I think many of us, even Vox and the DIN, could live with the following breakdown for Latin, but finding the most widely understood names continues to be tricky. Please regard the terms in brackets as random placeholders for the respective genres.
  • Serif (oldstyle, realist, modern, geometric, decorative)
  • Sans (humanist, gothic, grotesk, geometric, decorative)
  • Slab (humanist, clarendon, egyptienne, geometric, decorative)
  • Script (chancery, roundhand, linear, informal, decorative)
[omitting the whole contrast/linear thing here for the moment]

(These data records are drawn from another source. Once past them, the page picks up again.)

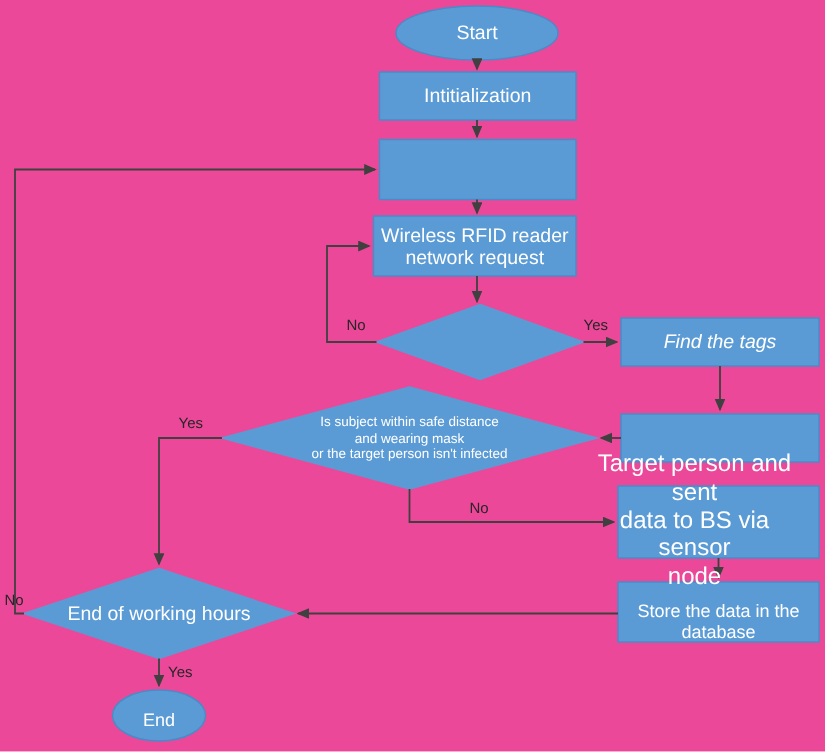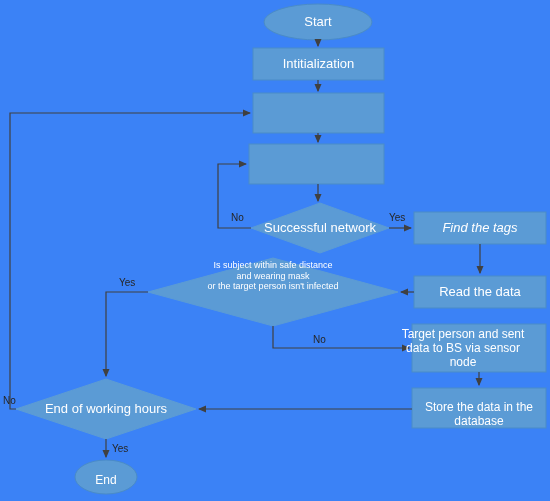"Start" #canvas { background: #3b82f6 -> #ec4899 }
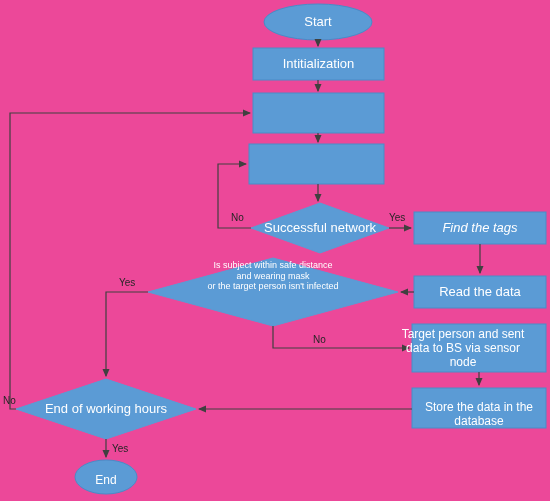"Wireless RFID reader" div.node-label { html: none -> <div>Wireless RFID reader network request</div> }
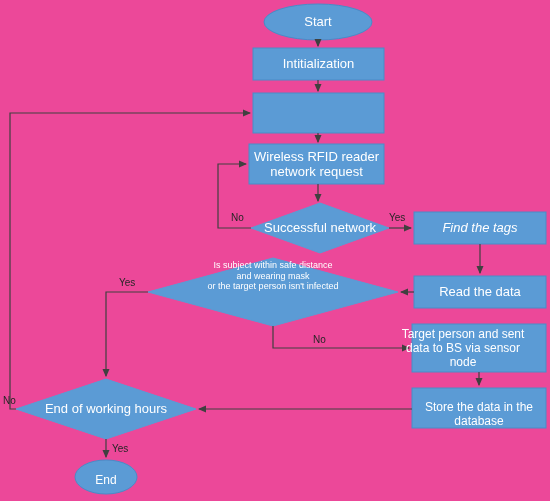"Successful network" div.node-label { html: <div>Successful network</div> -> none }
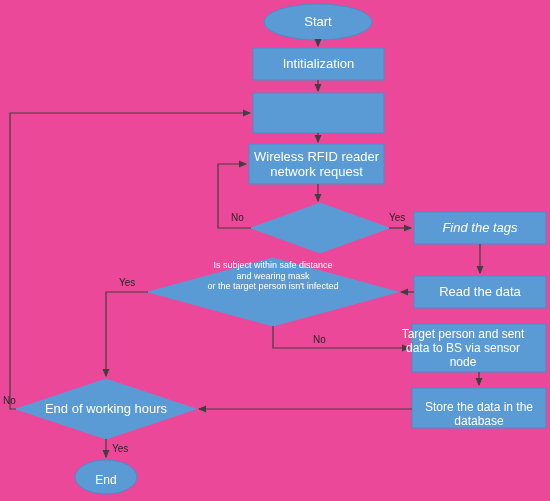"Is subject within safe distance" div.node-label { top: 252px -> 268px }
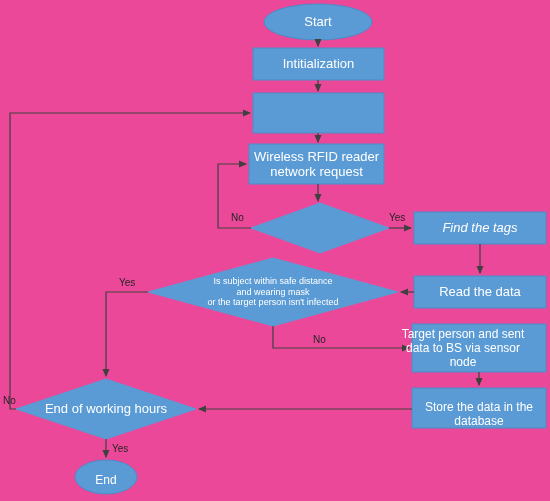"Read the data" div.node-label { html: <div>Read the data</div> -> none }
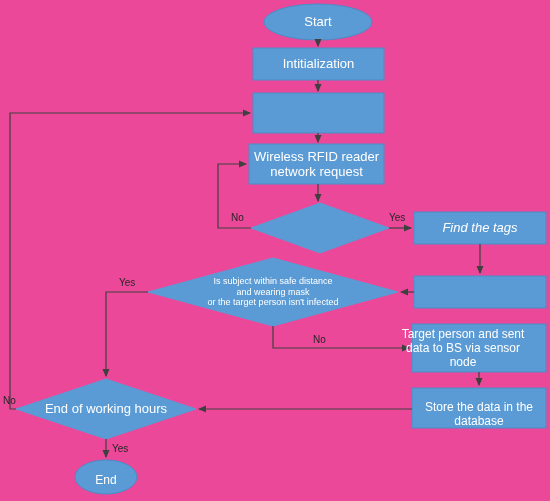"Target person and sent" div.node-label { font-size: 12px -> 16px }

Not meaning to say it’s impossible to introduce other/new terms. I proposed to use “dynamic” and “rational” or “static” resp. instead of oldstyle/humanist and modern/grotesk in 1998 in Germany. Several text books – mostly widely read Willberg’s – have since picked that up and the terms are now quite well understood by the younger generation over here.


* for those interested in a more lengthy view on things, I wrote this a while back.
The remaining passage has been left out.